Fit to print is a tool that can help you match your writing style to the editorial voice of one of 9 major news organizations. It analyzes over 30 stylistic features, and determines which publication has the most similar writing style to that of the article. It also presents the user with a comparison between their article and the average measure of each feature of a single, user specified publication, as well as a comparison of the most informative features across all 9 of the media organizations.
The features that the model uses to classify articles can be divided into four major categories:
Language Use
These features are related to individual word use. Many of these features are used in author attribution problems.
The Flesch Readability score: Measured on a scale of 0-100, this is a measure of how readable a text is based on a combination of number of syllables per word, words per sentence, and sentence length.
The average word length: Average number of letters per word.
Unique word fraction: The number of unique words used divided by the total word count.
Word rarity: The mean ‘rarity’ of words used based on a list of english word frequencies.
Number of ‘told’ and ‘said’ used per sentence: A measure of how many times the article cites someone else.
Foreign words: Related to the word rarity (or how ‘fancy’ the language used is).
Phrase complexity
These features are related to the sentence structures.
Sentence length (in words): The average number of words per sentence.
Number of ‘but’ and ‘and’ used per sentence: A measure of the number of clauses used.
Number of Wh-adverbs: Words like ‘who’, ‘what’, ‘where’, but also ‘wherein’, and ‘whence’. These can mark questions, or more complex phrases.
Number of verbs per sentence: A measure of the number of clauses per sentence.
Sentence length variation: The standard deviation of sentence length in an article.

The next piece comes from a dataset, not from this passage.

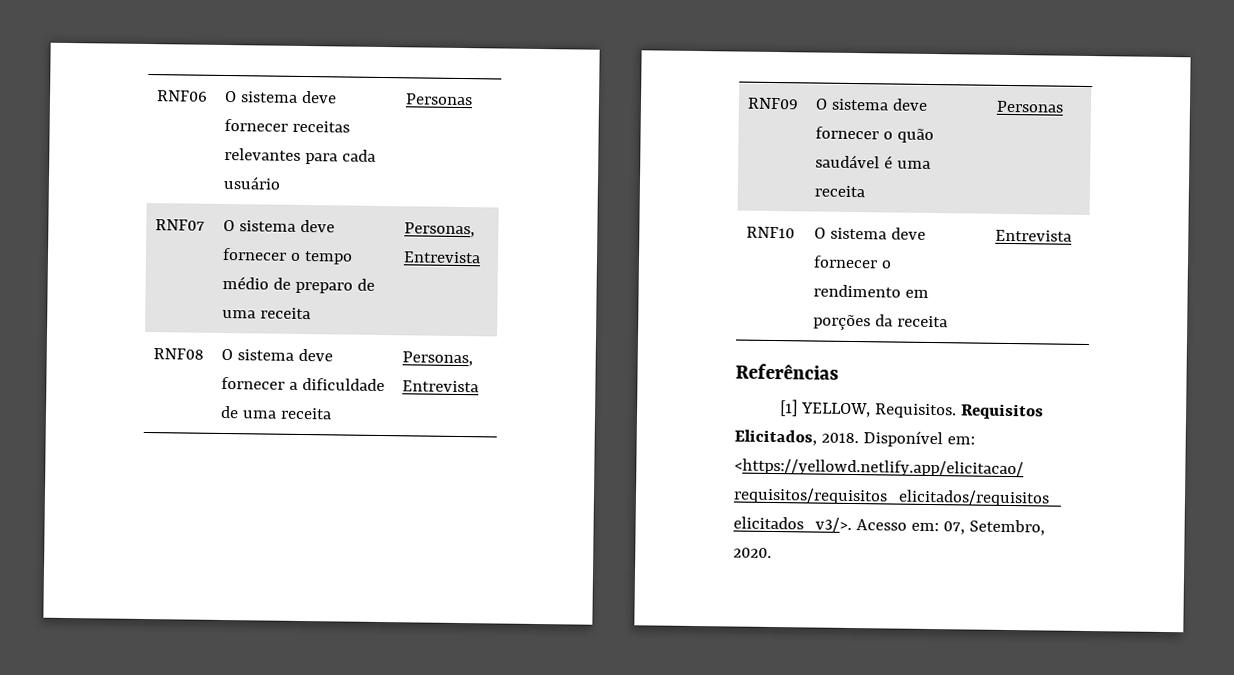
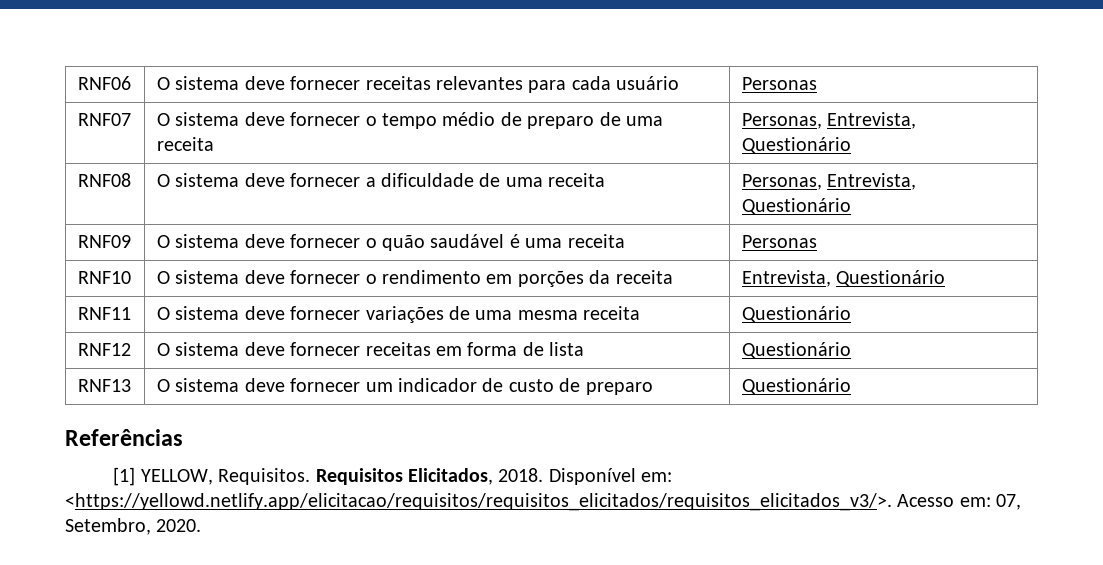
[402,251,481,264] Entrevista -> [827,112,917,129] [741,137,851,154] Entrevista, Questionário
[401,380,479,393] Entrevista -> [827,173,917,190] [741,198,851,215] Entrevista, Questionário
[994,229,1072,242] Entrevista -> [741,270,946,287] [77,307,131,320] [156,306,641,323] [741,306,851,323] [77,343,131,356] [156,342,585,356] [741,342,851,359] [77,379,131,392] [156,378,653,395] [741,378,851,395] Entrevista, Questionário // RNF11 | O sistema deve fornecer variações de uma mesma receita | Questionário // RNF12 | O sistema deve fornecer receitas em forma de lista | Questionário // RNF13 | O sistema deve fornecer um indicador de custo de preparo | Questionário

Commas per sentence: Broadly, a measure of different ways of organizing sentences.
Tone
These features measure how emotive or judgemental an article is, and include:
Superlative, comparative, and normal adverbs per sentence: Possibly a measure of opinion, excessive adverb use is also typically seen as a mark of bad writing.

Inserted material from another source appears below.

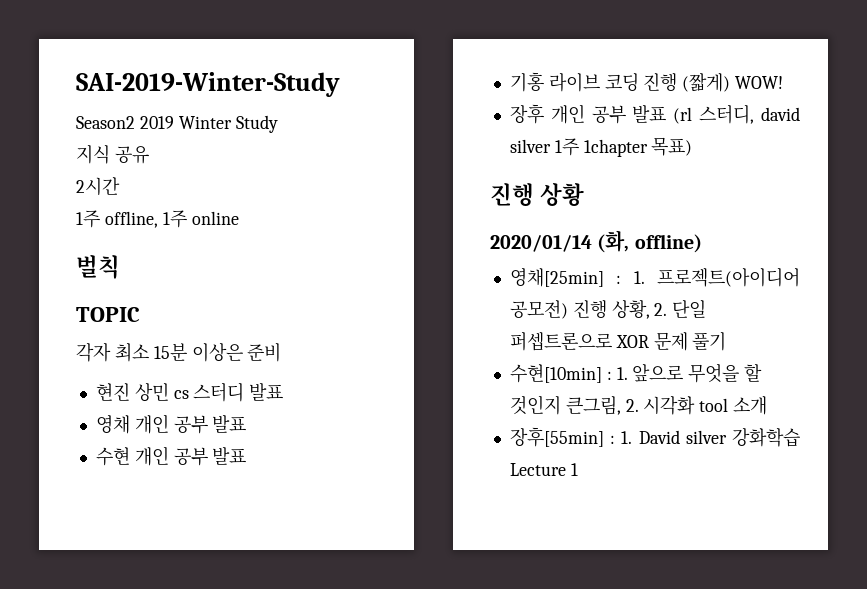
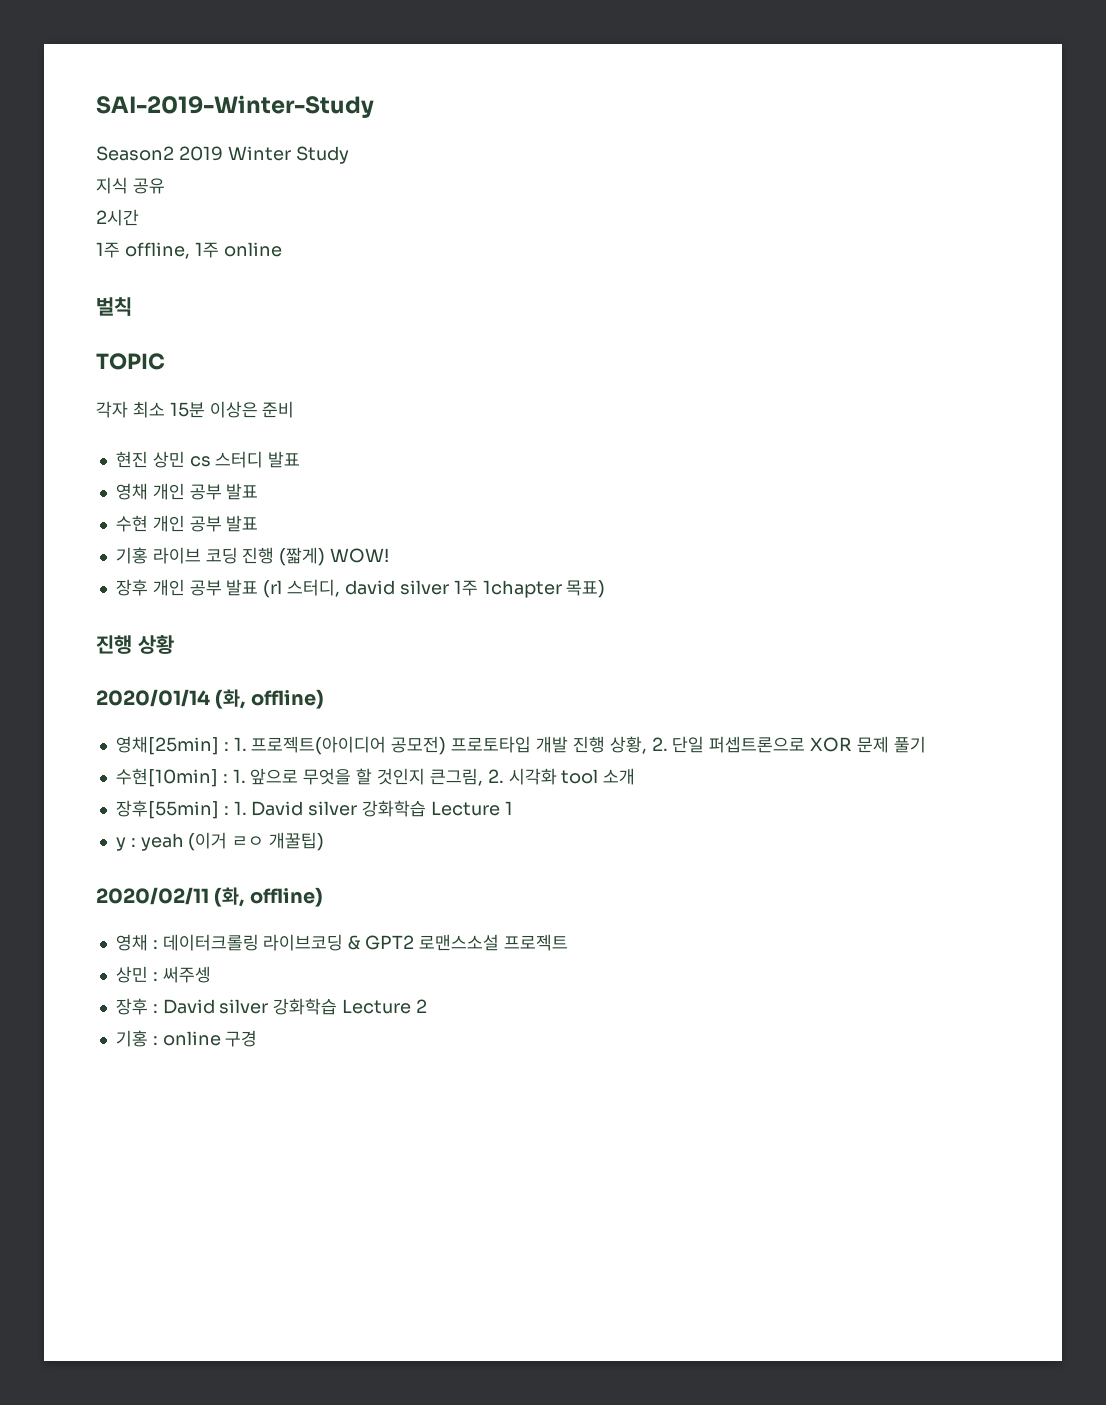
(568, 309) none -> [451,736,568,753] 프로토타입 개발
(578, 469) none -> [115,832,325,851] [96,887,323,907] [115,934,568,951] [115,966,211,983] [115,998,427,1015] [115,1030,258,1047] // y : yeah (이거 ㄹㅇ 개꿀팁) // 2020/02/11 (화, offline) // 영채 : 데이터크롤링 라이브코딩 & GPT2 로맨스소설 프로젝트 // 상민 : 써주셍 // 장후 : David silver 강화학습 Lecture 2 // 기홍 : online 구경

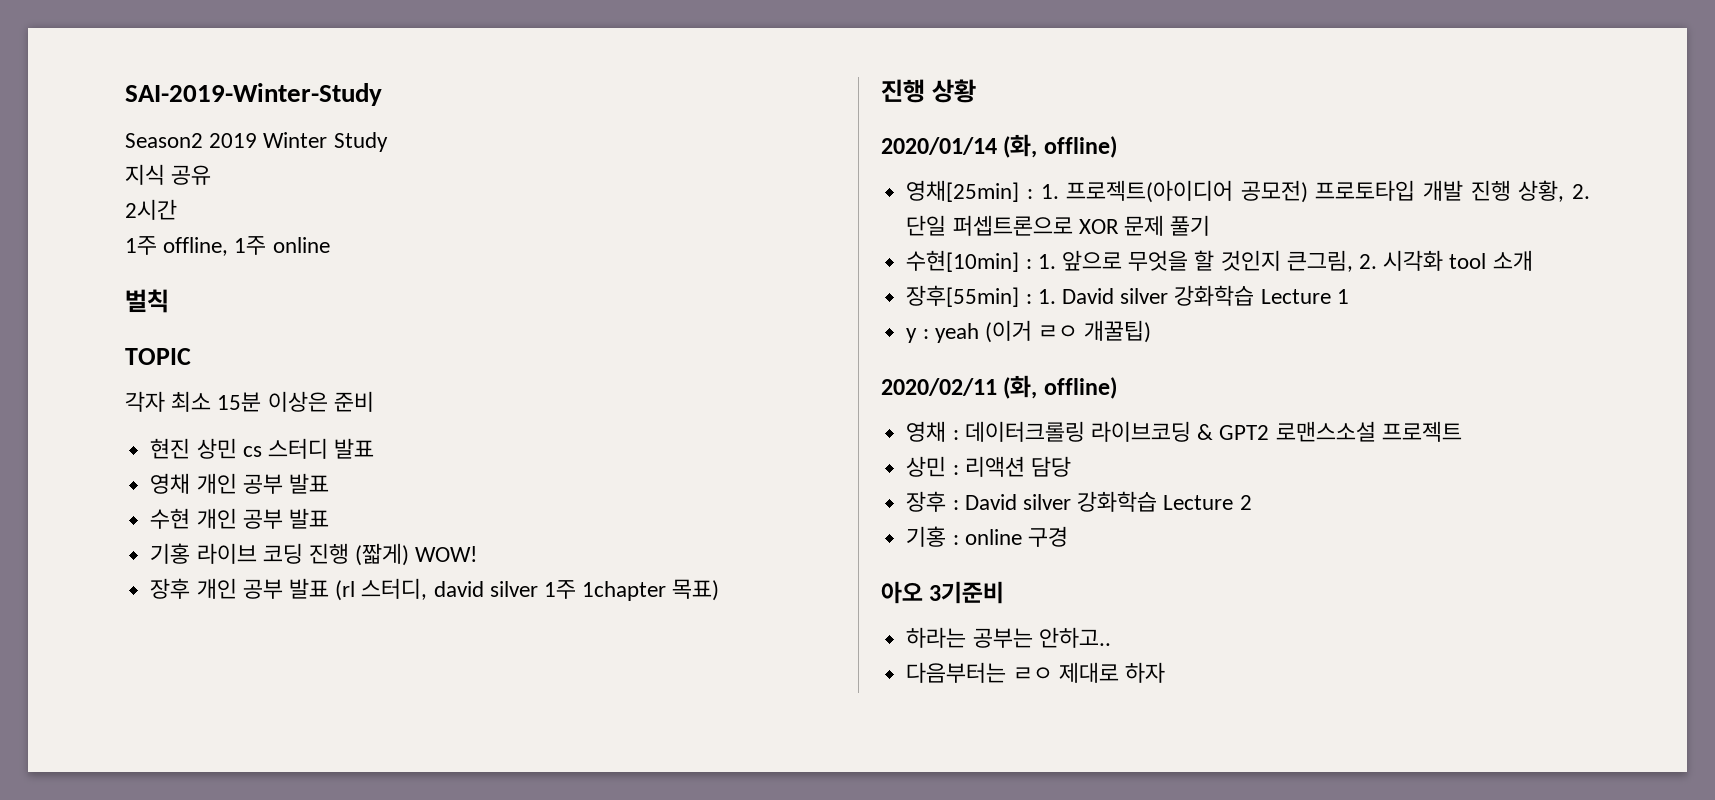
[162,966,211,983] 써주셍 -> [964,456,1071,477] 리액션 담당
(258, 1038) none -> [881,581,1005,604] [906,627,1111,648] [906,662,1165,683] // 아오 3기준비 // 하라는 공부는 안하고.. // 다음부터는 ㄹㅇ 제대로 하자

Superlative, comparative, and normal adjectives: Another potential measure of opinion.
Question and exclamation marks per sentence: A possible measure of the emotion in an article.
Use of “I”: Does the author insert themselves into the article?
Parts of Speech
The other ‘fingerprint’ parts of speech that I measure (each on a per sentence basis) are:
Singular present verbs, pronouns, prepositions, past tense verbs, past participles, gerunds, and determiners.